When negotiating your mortgage insurance, you must choose an insurance portion, that is, your level of coverage. It is therefore an important step on which you absolutely must not go. The Credither Guide goes back over what you need to know.

The insurance quota, the principle

The insurance quota, the principle

In concrete terms, the share of borrower insurance designates the share of capital to be guaranteed. Simply put, if a borrower for example has a 75% quota for a mortgage loan of 180 000 €, the amount covered will amount to 135 000 €.

In other words, 100% coverage implies that the borrower will be protected on the entire mortgage.

How is the distribution done?

How is the distribution done?

For example, suppose a couple opts for a 60% / 40% split, and the first spouse dies. The insurer will then assume the repayment of the outstanding capital of up to 60%. The second borrower will have to repay the remaining 40%.

Can we have a distribution greater than 100%?

Can we have a distribution greater than 100%?

When you are in a relationship, the percentage can exceed 100%. It is possible, for example, that borrowers benefit from 100% coverage each. This is called “200% coverage “. Needless to say, the cost of credit insurance will be greater.

How to decide the distribution?

How to decide the distribution?

There is no ideal distribution. Your choice must be determined according to your situation.

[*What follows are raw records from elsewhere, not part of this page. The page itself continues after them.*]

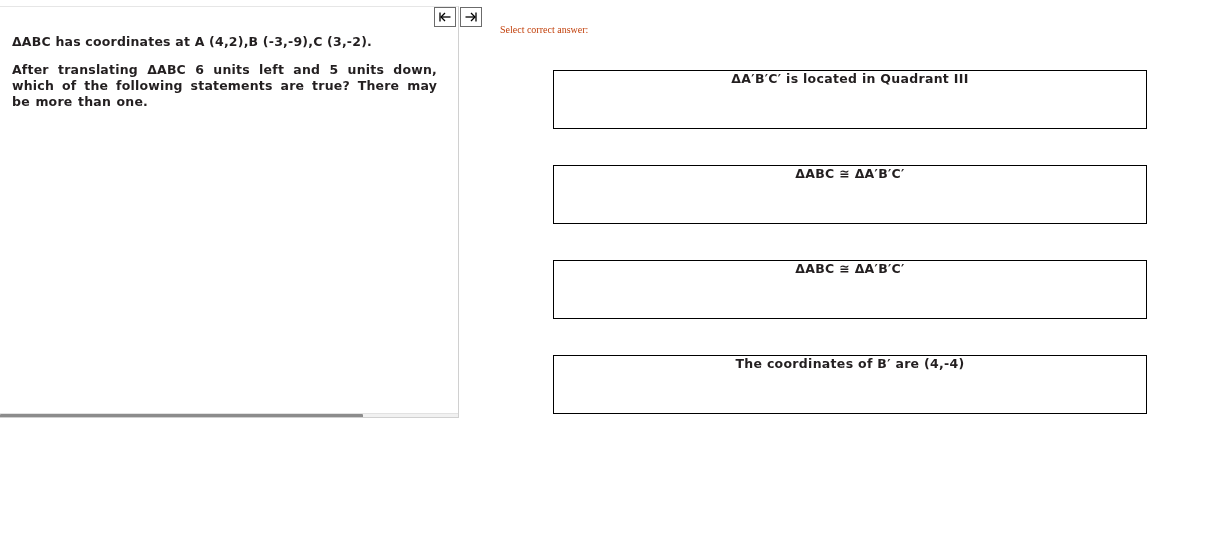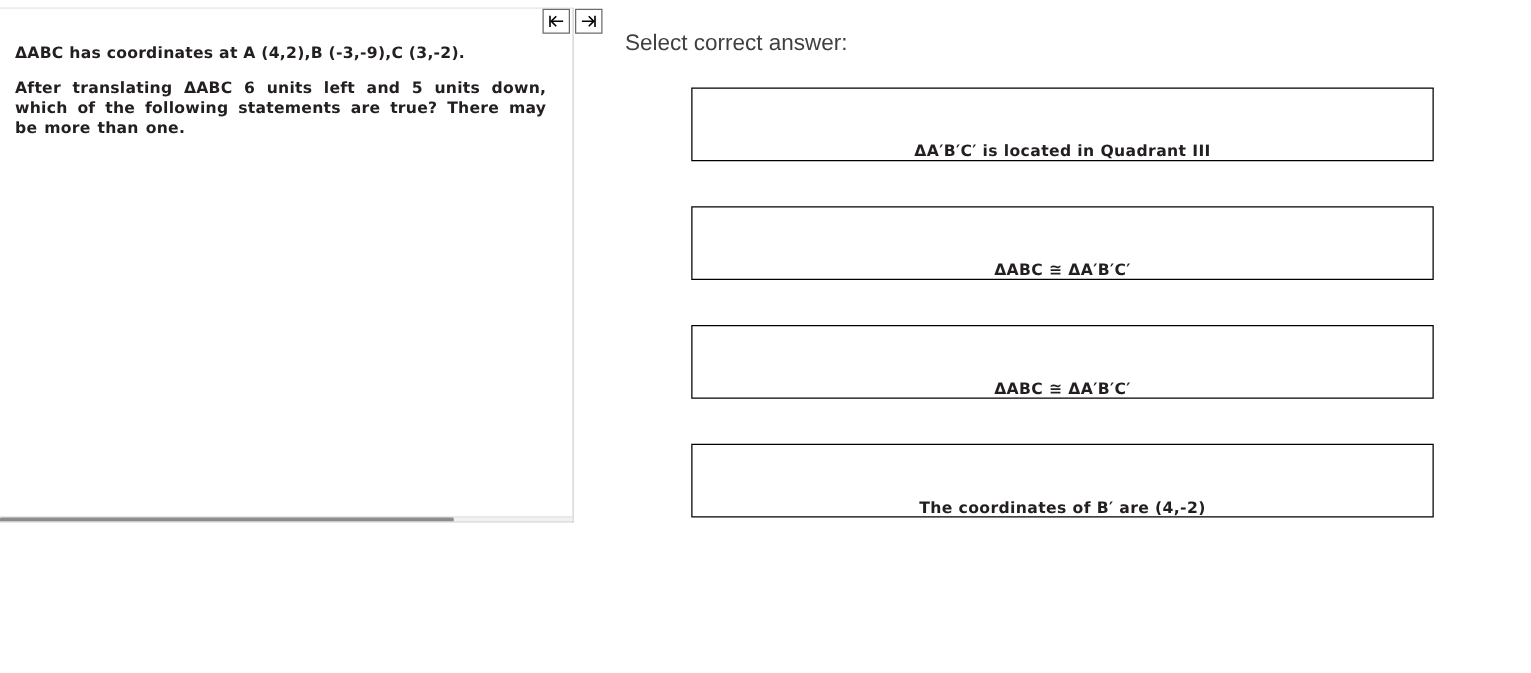--- a/index.html
+++ b/index.html
@@ -106,40 +106,40 @@
     left: 500px;
     top: 0;
     width: 700px;
     height: 538px;
   }
 
   .select-label {
     position: absolute;
     left: 0px;
     top: 24px;
-    font-family: Liberation Sans, sans-serif;
-    font-size: 18px;
-    color: #404040;
+    font-family: Liberation Serif, serif;
+    font-size: 10px;
+    color: #c2410c;
   }
 
   .answer-list {
     position: absolute;
     left: 53px;
     top: 70px;
     width: 594px;
   }
 
   .answer-choice {
     width: 594px;
     height: 59px;
     border: 1px solid #000000;
     background: #ffffff;
     box-sizing: border-box;
     display: flex;
-    align-items: flex-end;
+    align-items: flex-start;
     justify-content: center;
     margin-bottom: 36px;
     cursor: pointer;
   }
 
   .answer-choice .choice-text {
     font-family: "DejaVu Sans", sans-serif;
     font-size: 12.5px;
     font-weight: bold;
     color: #231f20;
@@ -190,18 +190,18 @@
       <div class="answer-choice">
         <span class="choice-text">ΔA′B′C′ is located in Quadrant III</span>
       </div>
       <div class="answer-choice">
         <span class="choice-text">ΔABC ≅ ΔA′B′C′</span>
       </div>
       <div class="answer-choice">
         <span class="choice-text">ΔABC ≅ ΔA′B′C′</span>
       </div>
       <div class="answer-choice">
-        <span class="choice-text">The coordinates of B′ are (4,-2)</span>
+        <span class="choice-text">The coordinates of B′ are (4,-4)</span>
       </div>
     </div>
   </div>
 
 </div>
 
 </body></html>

For example, ask yourself if you or your spouse can assume the monthly mortgage payments in case of death of one or the other. In the same vein, in case of disability, will your compensation be sufficient to cover your monthly mortgage loan? Will you evolve professionally? Will your income increase? Only you have answers to these questions. But it is advisable to opt for a 200% split if you borrow at 2.

For maximum coverage at the best cost, we recommend using our credit insurance comparator.